### What you need to do
Look below for lines that hold the string "color" and copy each one.

### Data records
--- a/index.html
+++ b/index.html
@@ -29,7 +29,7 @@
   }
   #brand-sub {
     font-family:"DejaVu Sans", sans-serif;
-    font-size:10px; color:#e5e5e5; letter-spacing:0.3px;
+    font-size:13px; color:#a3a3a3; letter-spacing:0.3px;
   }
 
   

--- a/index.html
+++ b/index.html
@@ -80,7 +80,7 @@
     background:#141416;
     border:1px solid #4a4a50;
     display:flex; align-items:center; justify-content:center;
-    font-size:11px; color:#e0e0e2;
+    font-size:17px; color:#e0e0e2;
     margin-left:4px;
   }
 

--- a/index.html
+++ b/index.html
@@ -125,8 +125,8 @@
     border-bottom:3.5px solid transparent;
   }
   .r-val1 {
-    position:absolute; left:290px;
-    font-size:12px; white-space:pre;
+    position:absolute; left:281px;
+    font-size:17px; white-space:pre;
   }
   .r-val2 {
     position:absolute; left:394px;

...

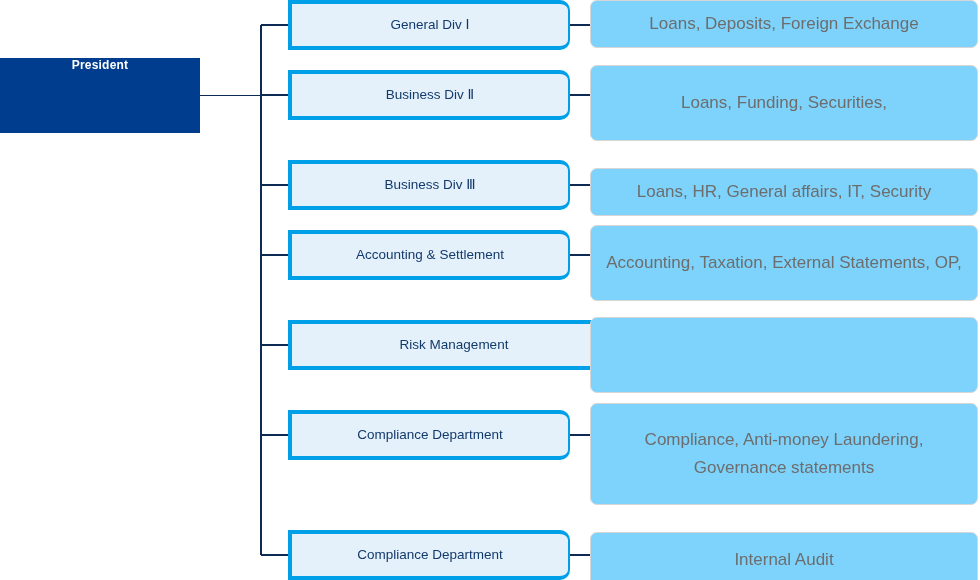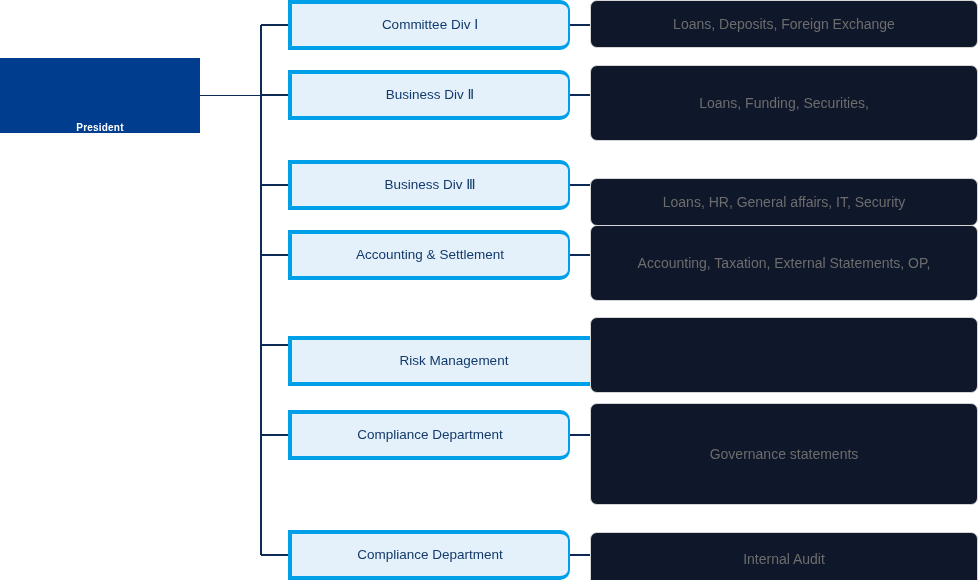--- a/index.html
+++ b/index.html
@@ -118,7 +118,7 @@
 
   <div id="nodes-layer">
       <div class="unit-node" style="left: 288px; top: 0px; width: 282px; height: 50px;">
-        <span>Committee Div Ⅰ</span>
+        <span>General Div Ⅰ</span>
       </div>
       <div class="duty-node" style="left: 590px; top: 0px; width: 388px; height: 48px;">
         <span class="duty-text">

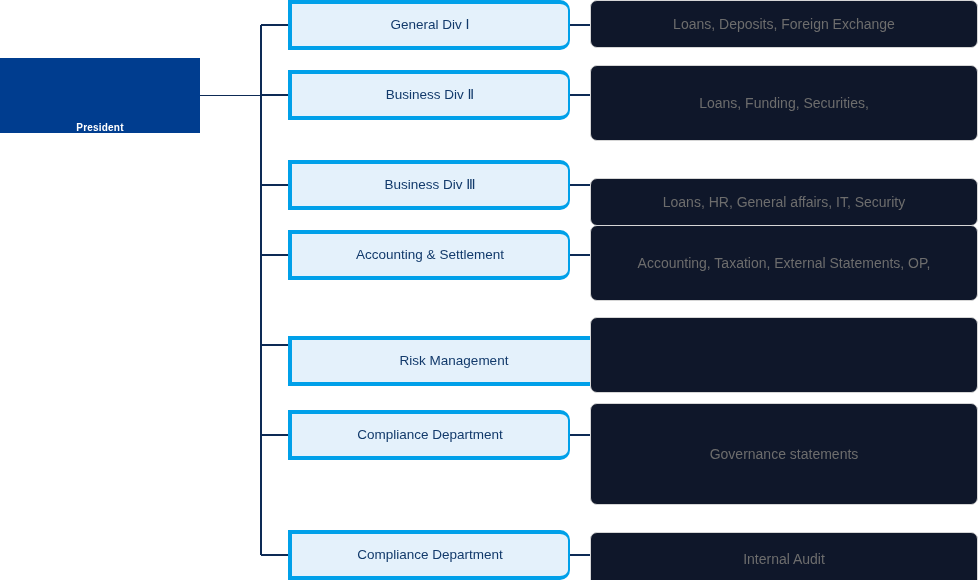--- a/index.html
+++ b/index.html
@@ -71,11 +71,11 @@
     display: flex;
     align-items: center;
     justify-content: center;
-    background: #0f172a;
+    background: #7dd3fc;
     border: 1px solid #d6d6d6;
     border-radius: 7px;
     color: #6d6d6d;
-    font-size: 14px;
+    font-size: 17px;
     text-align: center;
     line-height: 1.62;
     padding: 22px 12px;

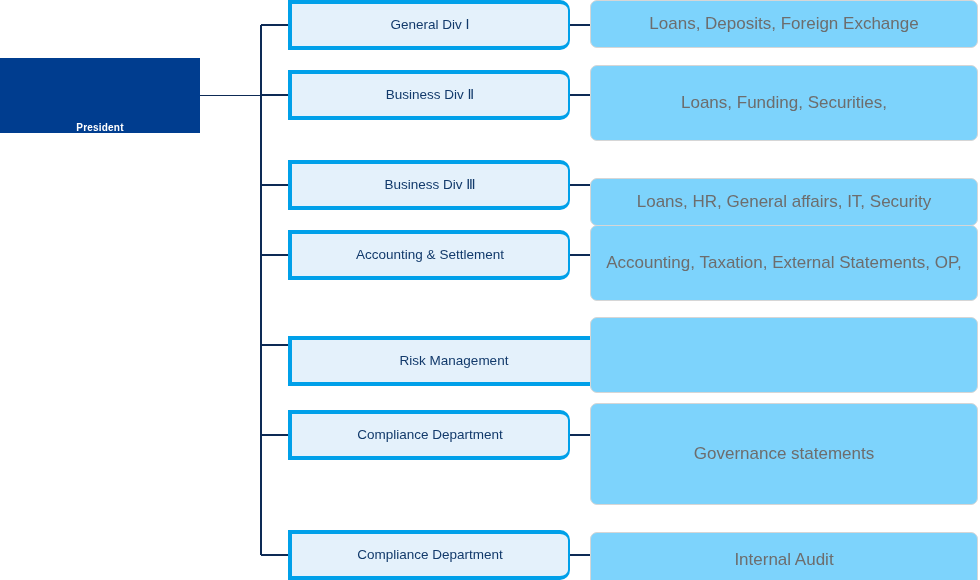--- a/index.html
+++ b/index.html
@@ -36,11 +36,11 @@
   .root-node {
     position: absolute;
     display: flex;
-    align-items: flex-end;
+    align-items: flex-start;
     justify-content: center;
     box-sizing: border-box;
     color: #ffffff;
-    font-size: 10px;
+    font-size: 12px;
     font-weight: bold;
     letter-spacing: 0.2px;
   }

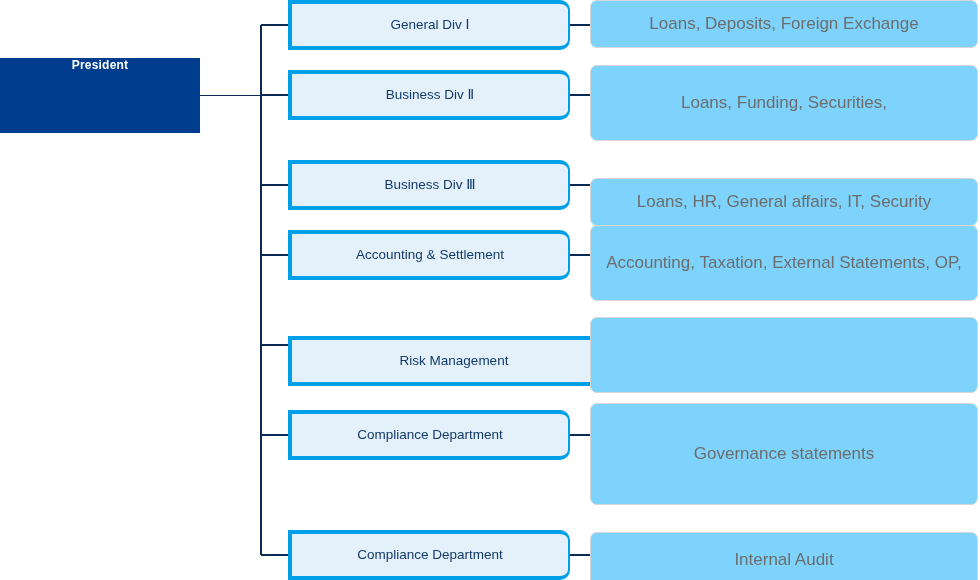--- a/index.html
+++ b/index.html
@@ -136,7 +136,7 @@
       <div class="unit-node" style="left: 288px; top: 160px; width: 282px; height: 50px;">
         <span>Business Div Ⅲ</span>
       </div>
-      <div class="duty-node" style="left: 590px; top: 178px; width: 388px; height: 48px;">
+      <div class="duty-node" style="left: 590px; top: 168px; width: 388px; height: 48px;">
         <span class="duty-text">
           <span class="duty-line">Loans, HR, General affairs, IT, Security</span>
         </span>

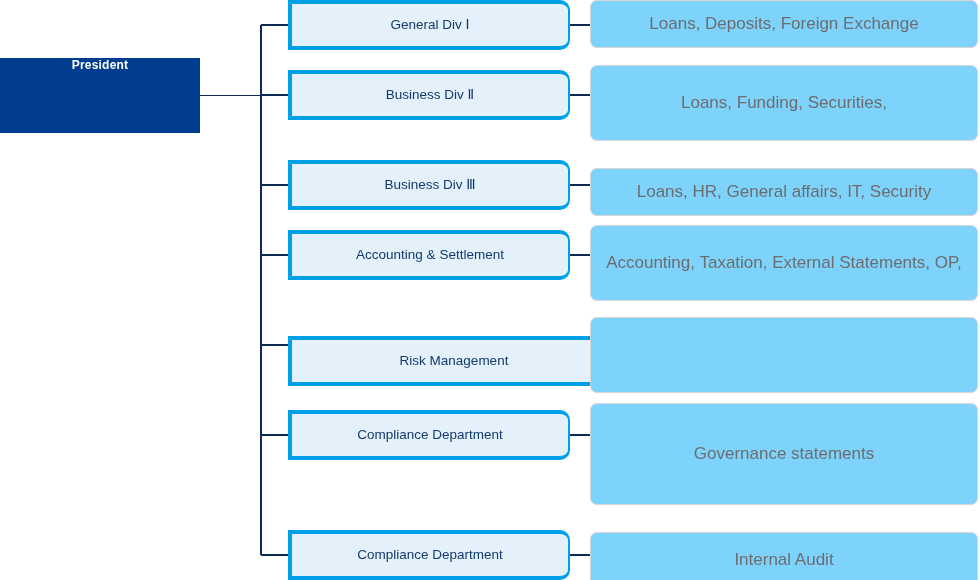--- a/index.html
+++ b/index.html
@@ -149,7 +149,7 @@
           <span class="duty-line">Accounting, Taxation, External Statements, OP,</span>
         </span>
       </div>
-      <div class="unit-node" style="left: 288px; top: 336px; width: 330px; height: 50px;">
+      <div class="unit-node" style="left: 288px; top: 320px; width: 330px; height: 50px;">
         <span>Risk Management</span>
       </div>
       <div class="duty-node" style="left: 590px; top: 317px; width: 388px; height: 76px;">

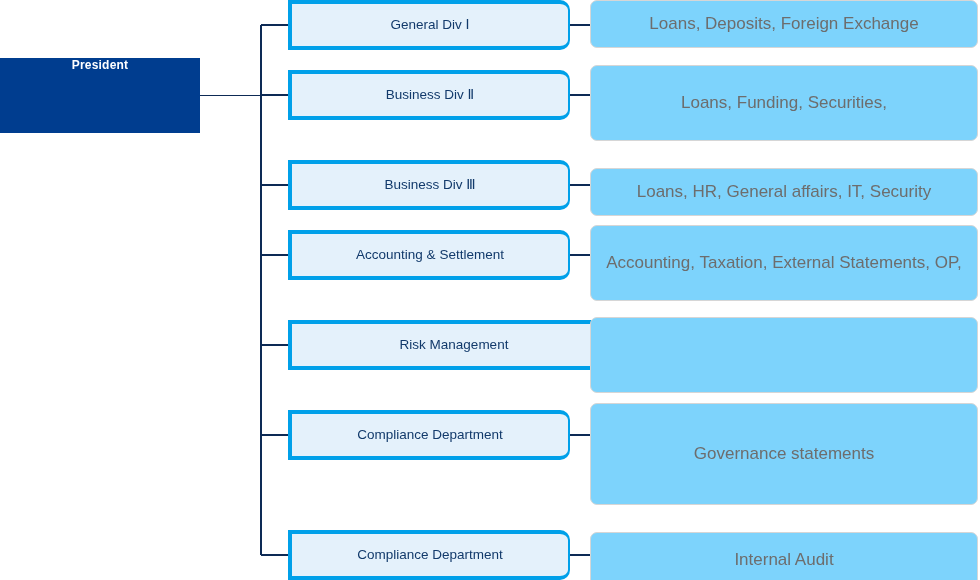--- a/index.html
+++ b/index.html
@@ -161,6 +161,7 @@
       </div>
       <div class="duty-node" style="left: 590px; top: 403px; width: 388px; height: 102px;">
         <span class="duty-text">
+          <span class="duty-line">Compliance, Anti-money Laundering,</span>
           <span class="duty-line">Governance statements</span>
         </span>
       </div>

---

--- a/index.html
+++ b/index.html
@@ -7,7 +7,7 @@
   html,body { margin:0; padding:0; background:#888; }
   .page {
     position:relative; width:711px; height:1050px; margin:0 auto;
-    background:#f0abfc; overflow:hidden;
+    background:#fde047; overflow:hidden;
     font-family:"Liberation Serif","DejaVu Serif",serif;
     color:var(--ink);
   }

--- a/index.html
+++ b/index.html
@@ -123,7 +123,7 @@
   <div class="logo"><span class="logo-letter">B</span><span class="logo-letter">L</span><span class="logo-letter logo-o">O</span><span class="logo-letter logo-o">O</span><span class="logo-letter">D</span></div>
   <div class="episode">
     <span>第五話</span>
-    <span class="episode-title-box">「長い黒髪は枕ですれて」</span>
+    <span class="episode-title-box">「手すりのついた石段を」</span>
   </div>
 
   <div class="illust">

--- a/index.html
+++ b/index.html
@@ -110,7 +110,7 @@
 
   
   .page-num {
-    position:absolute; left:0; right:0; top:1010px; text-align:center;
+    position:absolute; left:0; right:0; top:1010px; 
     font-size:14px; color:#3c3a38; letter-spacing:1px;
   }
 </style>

### Task result
-    font-size:10px; color:#e5e5e5; letter-spacing:0.3px;
+    font-size:13px; color:#a3a3a3; letter-spacing:0.3px;
-    font-size:11px; color:#e0e0e2;
+    font-size:17px; color:#e0e0e2;
     color: #6d6d6d;
     color: #ffffff;
     color:var(--ink);
     font-size:14px; color:#3c3a38; letter-spacing:1px;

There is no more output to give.